At this point I’d rather come face to face with Richard Wagner than with Kanye West, but I’d be a damn liar if I said I didn’t still love everything he did up to and including Yeezus. A thing I am genuinely embarrassed about is that I didn’t pay any attention to hip hop until Kanye sampled King Crimson. But what an entry point: “21st Century Schizoid Man” as a self-diagnosis. In one and a half seconds, I suddenly understood sampling. Fantasy will probably always be my favourite of his, as much as I love 808s.

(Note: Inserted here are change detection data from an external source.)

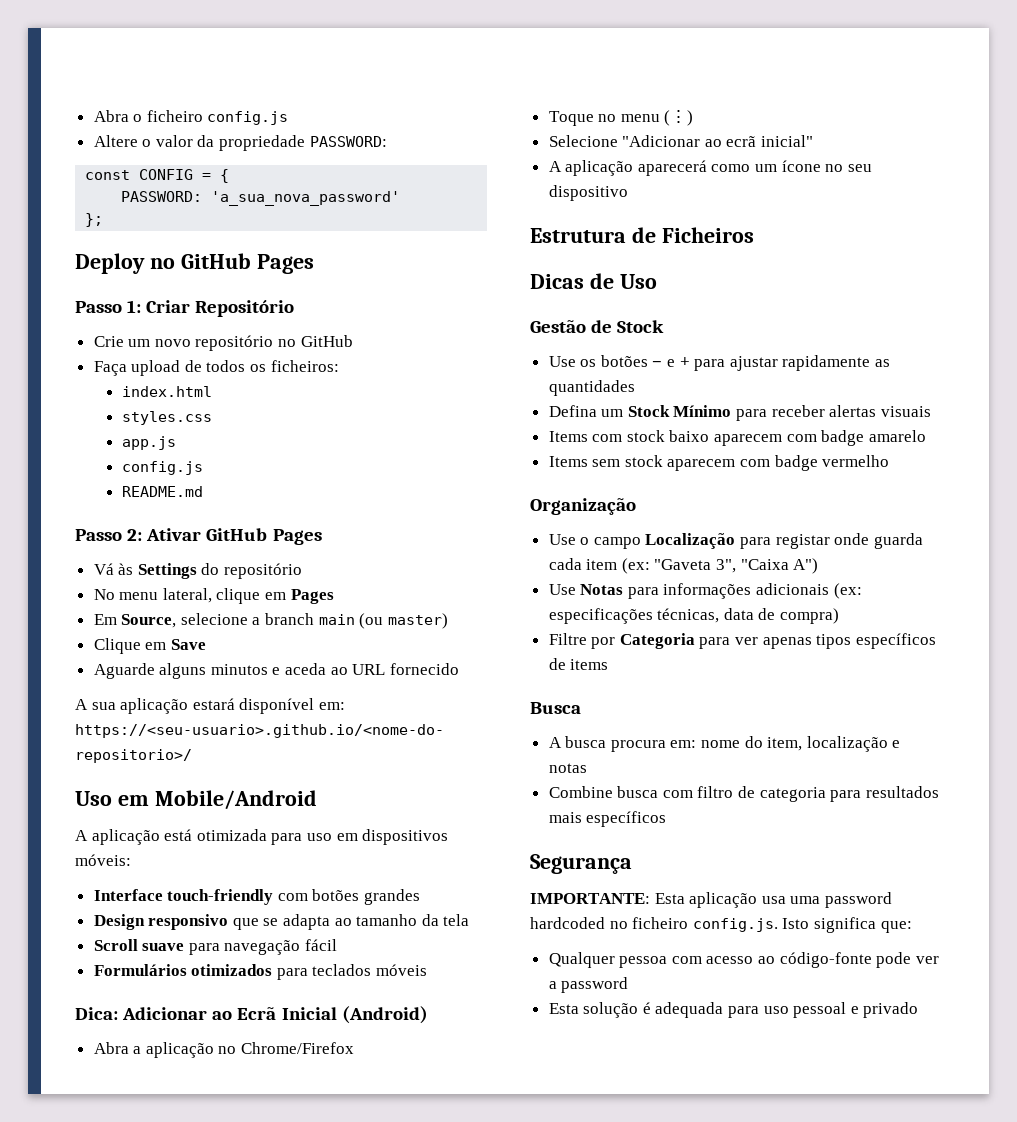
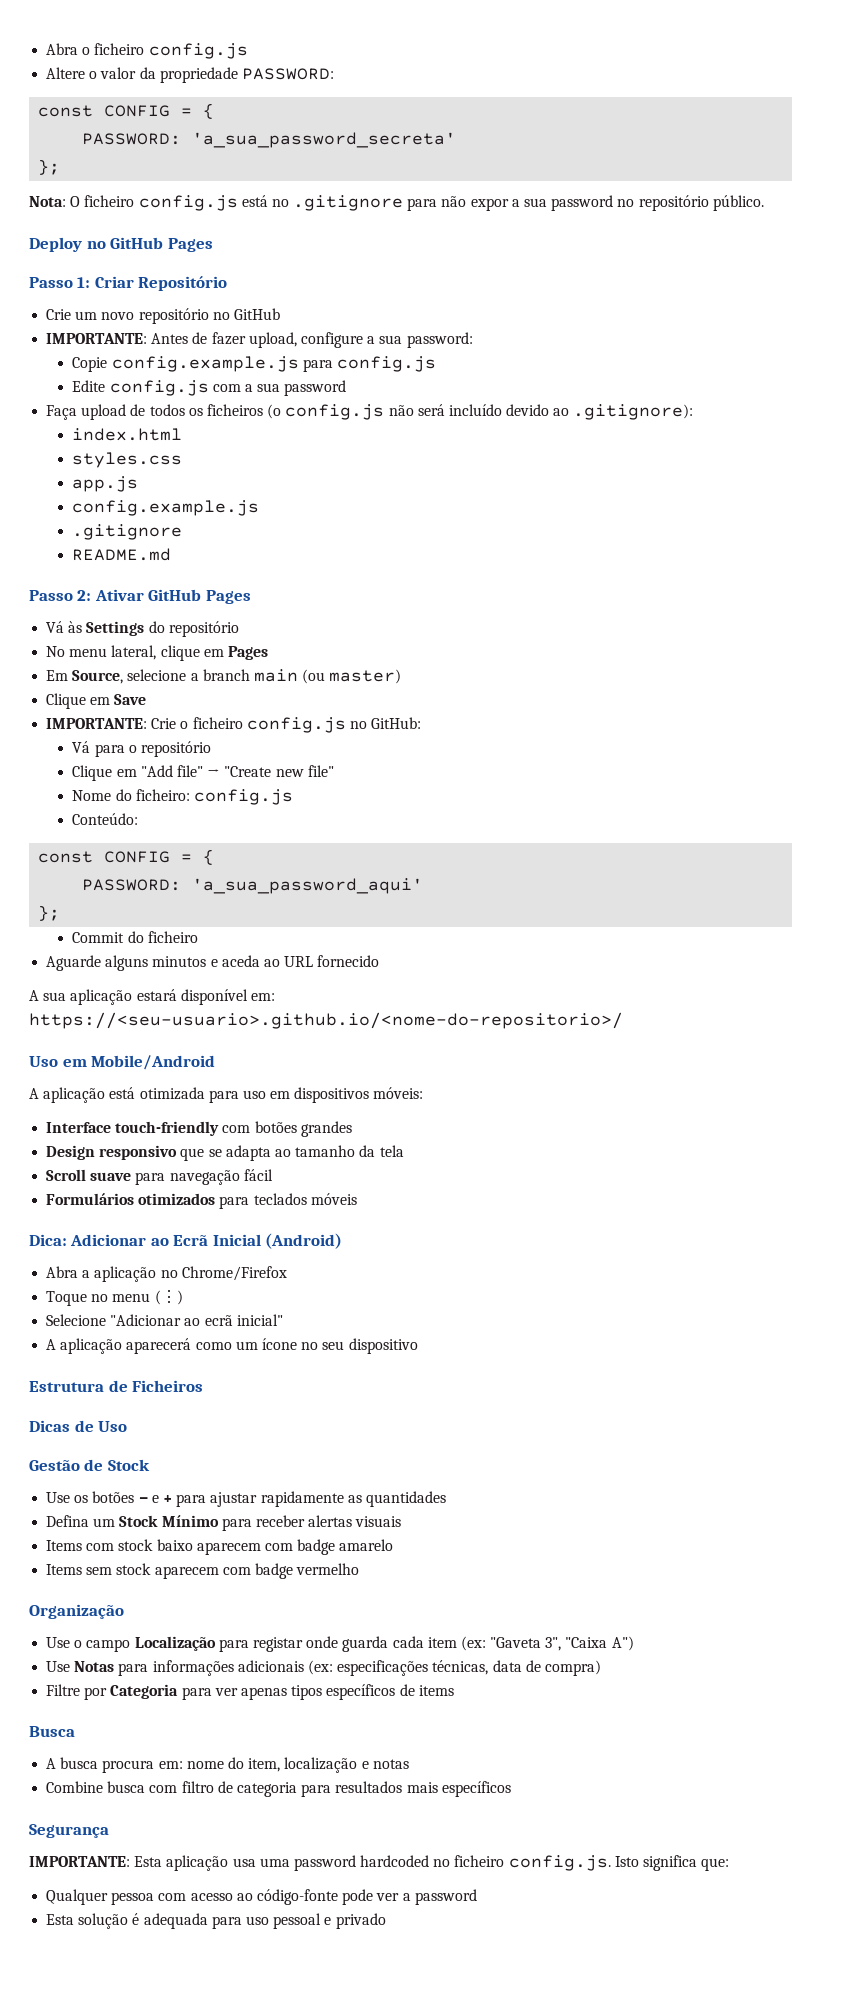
- PASSWORD: 'a_sua_nova_password'
+ PASSWORD: 'a_sua_password_secreta'
  };
+ Nota: O ficheiro config.js está no .gitignore para não expor a sua password no repositório público.
+ IMPORTANTE: Antes de fazer upload, configure a sua password:
+ Copie config.example.js para config.js
+ Edite config.js com a sua password
- Faça upload de todos os ficheiros:
+ Faça upload de todos os ficheiros (o config.js não será incluído devido ao .gitignore):
  app.js
- config.js
+ config.example.js
+ .gitignore
+ IMPORTANTE: Crie o ficheiro config.js no GitHub:
+ Vá para o repositório
+ Clique em "Add file" → "Create new file"
+ Nome do ficheiro: config.js
+ Conteúdo:
+ const CONFIG = {
+ PASSWORD: 'a_sua_password_aqui'
+ };
+ Commit do ficheiro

The earlier stuff is probably better, but I doubt I’ll ever see it that way. One of the most flawed geniuses of our time, and also a massive creep, but he got me into rap. That’s worth a lot. 
Measure of gratitude: Massive. Thank you. 

The Who
Endless Wire
Then and Now

Listen, I don’t like the Who very much. It’s one of my little quirks. But the hits can be fun every now and then. I mean, every Then and Now. The Who was my first big ticket rock concert, and it wasn’t very good. They had just released Endless Wire (on my sixteenth birthday), and they must have thought it was very good. It is not. 
Measure of gratitude: Small. Thank you. 

John Williams
Star Wars: A New Hope (Original Motion Picture Soundtrack)

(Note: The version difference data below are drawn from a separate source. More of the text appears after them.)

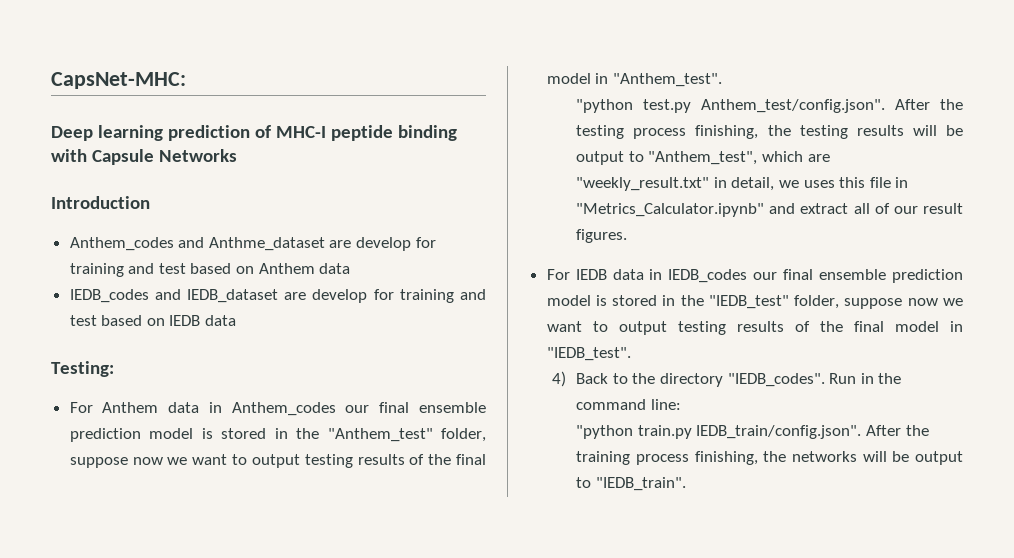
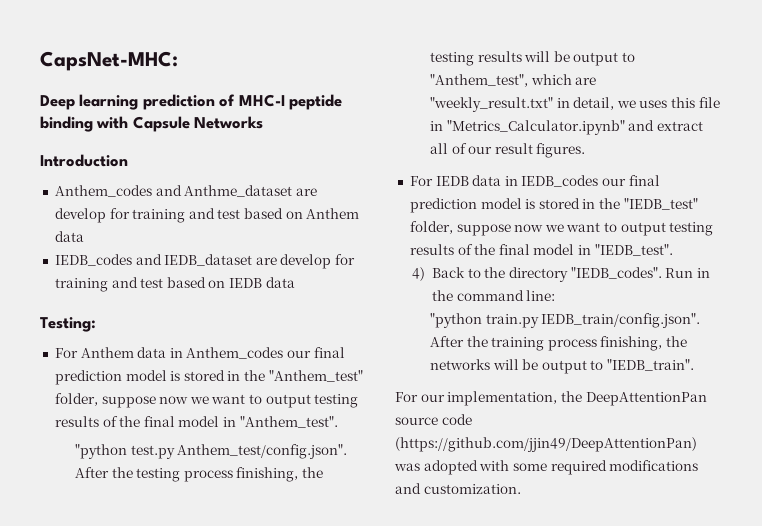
- For Anthem data in Anthem_codes our final ensemble prediction model is stored in the "Anthem_test" folder, suppose now we want to output testing results of the final model in "Anthem_test".
+ For Anthem data in Anthem_codes our final prediction model is stored in the "Anthem_test" folder, suppose now we want to output testing results of the final model in "Anthem_test".
- For IEDB data in IEDB_codes our final ensemble prediction model is stored in the "IEDB_test" folder, suppose now we want to output testing results of the final model in "IEDB_test".
+ For IEDB data in IEDB_codes our final prediction model is stored in the "IEDB_test" folder, suppose now we want to output testing results of the final model in "IEDB_test".
+ For our implementation, the DeepAttentionPan source code (https://github.com/jjin49/DeepAttentionPan) was adopted with some required modifications and customization.

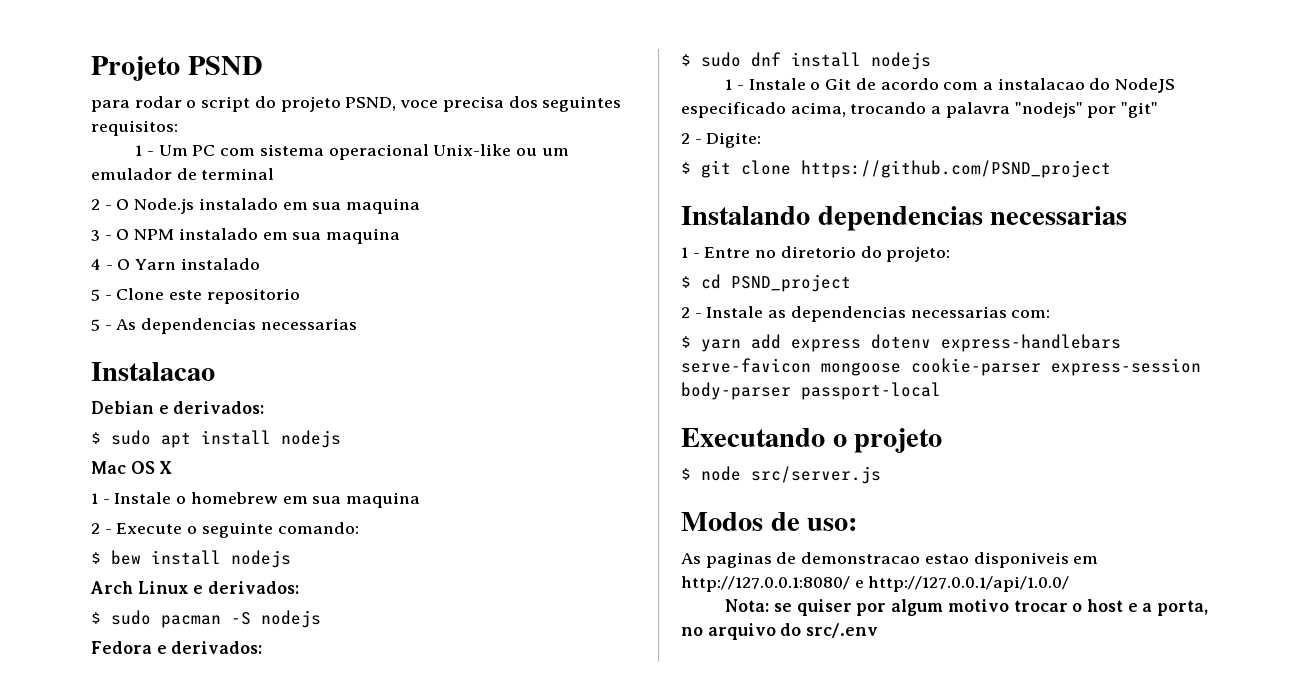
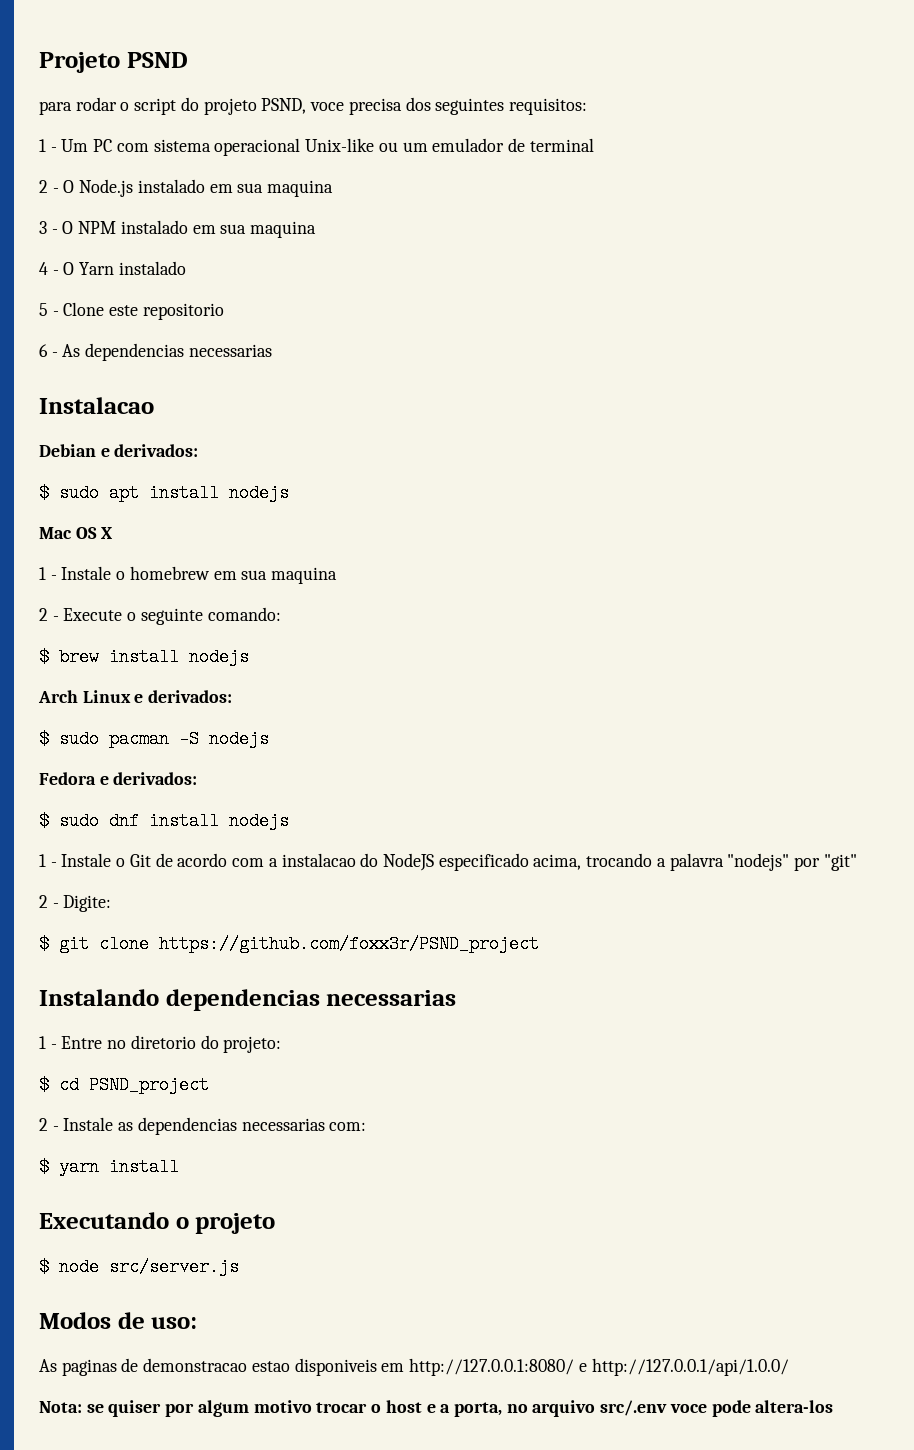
- 5 - As dependencias necessarias
+ 6 - As dependencias necessarias
- $ bew install nodejs
+ $ brew install nodejs
- $ git clone https://github.com/PSND_project
+ $ git clone https://github.com/foxx3r/PSND_project
- $ yarn add express dotenv express-handlebars serve-favicon mongoose cookie-parser express-session body-parser passport-local
+ $ yarn install
- Nota: se quiser por algum motivo trocar o host e a porta, no arquivo do src/.env
+ Nota: se quiser por algum motivo trocar o host e a porta, no arquivo src/.env voce pode altera-los

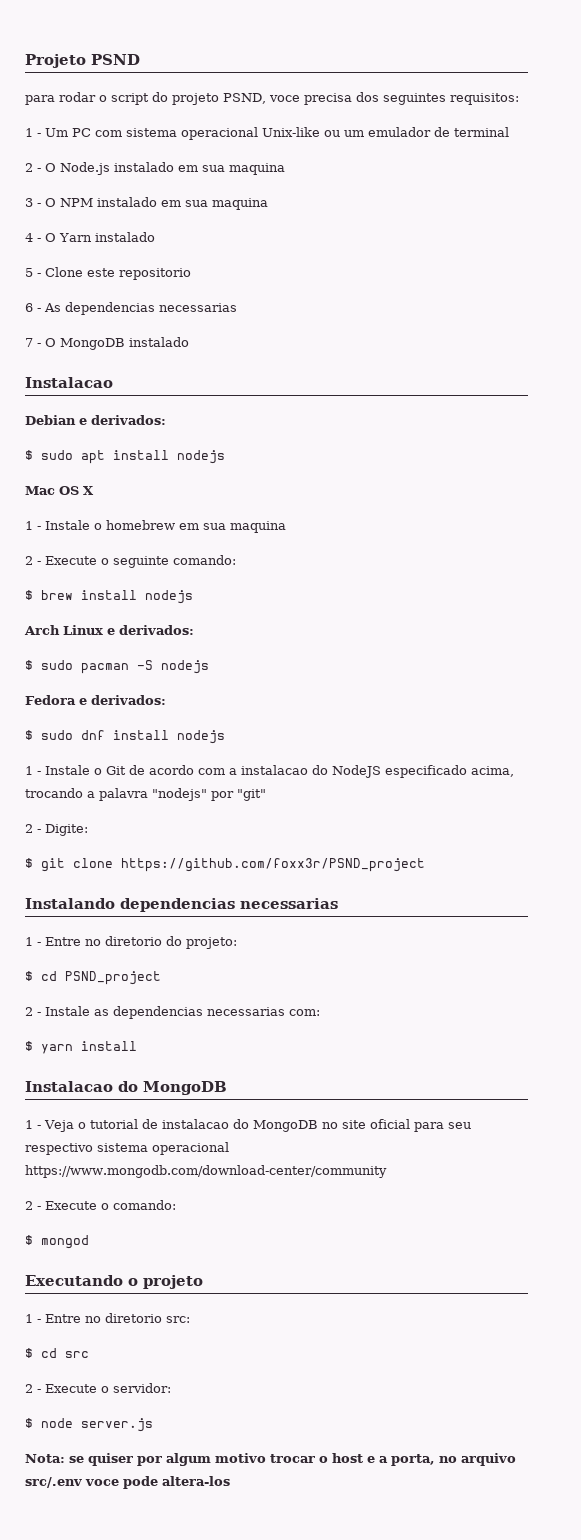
+ 7 - O MongoDB instalado
+ Instalacao do MongoDB
+ 1 - Veja o tutorial de instalacao do MongoDB no site oficial para seu respectivo sistema operacional https://www.mongodb.com/download-center/community
+ 2 - Execute o comando:
+ $ mongod
  Executando o projeto
- $ node src/server.js
- Modos de uso:
- As paginas de demonstracao estao disponiveis em http://127.0.0.1:8080/ e http://127.0.0.1/api/1.0.0/
+ 1 - Entre no diretorio src:
+ $ cd src
+ 2 - Execute o servidor:
+ $ node server.js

The only album I ever ordered from Columbia House. (I mean, it was ordered on my behalf. I think it counts.) I was never as big a Star Wars kid as some of my friends. But this music was and is undeniable. Empire is arguably Williams’ best Star Wars score, but the first film contains possibly the best cue in any movie ever: “Binary Sunset.” I never listened to this very much, but it rules. 
Measure of gratitude: Medium. Thank you. 

Wobbler
Hinterland

My thoughts on this are largely the same as what I wrote in the last post about the Tangent, but on this album you can actually pinpoint which specific prog band they’re impersonating at any given time. There’s no shame in that, but I also struggle to see the point. I liked it for a while. 
Measure of gratitude: Small. Thank you. 

Rick Wright
Broken China

Roger Waters’ solo career is full of facile, if dramatic political statements. David Gilmour’s solo records declined from satisfying hard rock in the 70s, to the blandest Knopfler-ass rock imaginable on every album after the first. If we’re really being honest, Syd Barrett is the only member of Pink Floyd who stayed the course outside the band. (Improved, even.) This album by Rick Wright is a middle-of-the-pack Pink Floyd solo record. It’s pleasantly moody, albeit occasionally cheesy. And the lyrics, mainly by Anthony Moore, aren’t always up to the task of discussing depression with such frankness.
Measure of gratitude: Small. Thank you. 

Robert Wyatt
Comicopera

I don’t know why I haven’t heard more Robert Wyatt albums. Rock Bottom is an A++ album that grows on me more as I get older and sadder. And this one I bought randomly which isn’t even that notable is also really good. “A.W.O.L.” and “Stay Tuned” are heartbreaking in a way that only Wyatt, with his modest little voice, can pull off. A third of it is in Italian for reasons I don’t fully understand, but not fully understanding is par for the course with Robert Wyatt. I love him with a warm love that partially bypasses my brain. 
Measure of gratitude: Very large. Thank you.